The 23-year-old swimmer, who won a record eight gold medals at the Beijing Games, also received a dominant portion of Olympics coverage, according to a new study that examined news coverage across TV, newspapers, radio and the web for the first nine days of the Olympics.

It found that Phelps was far and away the lead newsmaker for these Games, accounting for 26.5 percent of all coverage during the first week of the Olympics.

That was more than six times the No. 2 athlete, U.S. all-around gymnastics winner Nastia Liukin at 4 percent.

At No. 3, with 2.3 percent, was Mark Spitz, who didn’t even compete. And that coverage was really about Phelps, who broke Spitz’s 1972 record of seven gold medals.

“A look at this coverage suggests that much of this attention was about heroism and accomplishment rather than tugging emotional stories of sacrifice,” notes the study, released by the Pew Research Center's Project for Excellence in Journalism.

“Consider the USA Today article that appeared on Aug. 15 with the headline, ‘Can Phelps Ever be Topped?’ That same article quoted U.S. basketball superstar Kobe Bryant as saying, ‘This can’t be normal.’”

Most of that coverage came on NBC, the Games carrier, whose news division devoted some three times the coverage to the Olympics as the other broadcasters. While the Olympics claimed nearly half, 48 percent, of the newshole on “Today” and “Nightly News with Brian Williams,” the Games accounted for less than half that on ABC and CBS.

By contrast, those two devoted much more time to the presidential election and the Russian invasion of Georgia than NBC News.

“NBC’s rival broadcast networks gave considerable attention to the Olympics as well, but not nearly as much as NBC,” says the report.

“ABC’s two main news shows, ‘Good Morning America’ and ‘ABC World News with Charles Gibson,’ devoted 16 percent of their airtime to the Olympics and China, while CBS’ two main news shows, ‘The Early Show’ and ‘CBS Evening News’, spent 19 percent of their newshole on the games.”

Still, across all platforms, Phelps’ record-breaking performance drove coverage. Swimming and diving accounted for 38 percent of all coverage through Aug. 17, receiving more attention than the John Edwards affair story or the U.S. economy in the news media that week.

The No. 2 sport, gymnastics, garnered just 11 percent of all Olympic coverage, while track and field received 10 percent.

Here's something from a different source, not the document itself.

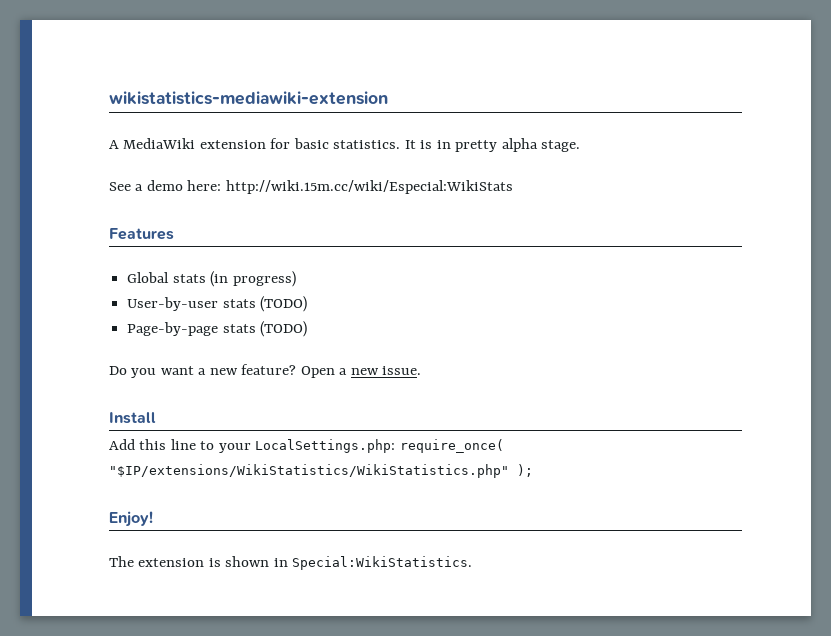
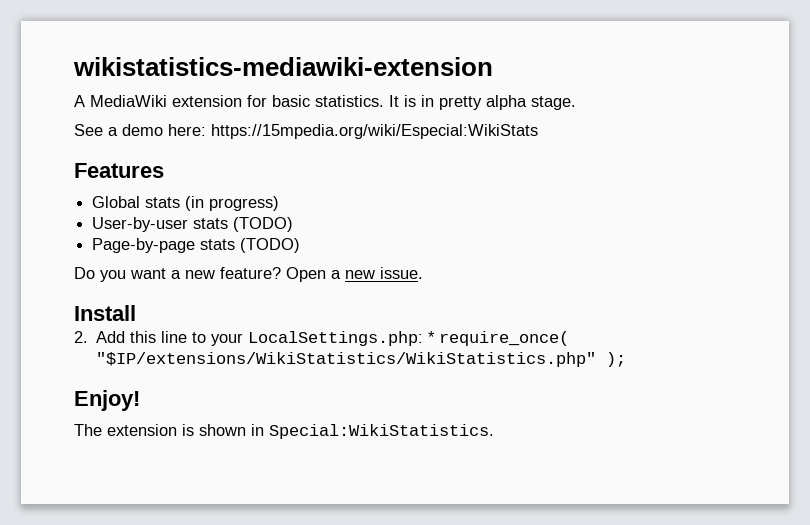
[225,180,513,194] http://wiki.15m.cc/wiki/Especial:WikiStats -> [211,124,538,139] https://15mpedia.org/wiki/Especial:WikiStats
(156, 418) none -> [74,331,88,343] 2.
(396, 446) none -> [428,331,436,343] *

The report also found differences in the attention given to the Games on TV and other media, noting that newspapers and radio devoted far less space to them.

Morning network television gave the most coverage to the games, accounting for more than a third of their airtime during their first half-hours. Nightly network news was just behind at 23 percent.

Radio news gave 13 percent of time to the Games, while talk radio hosts gave it even less time, just 5 percent.

Newspapers devoted 15 percent of their front-page space to the Olympics, and news web sites devoted 19 percent of their coverage to them.



Toni Fitzgerald is a staff writer for Media Life.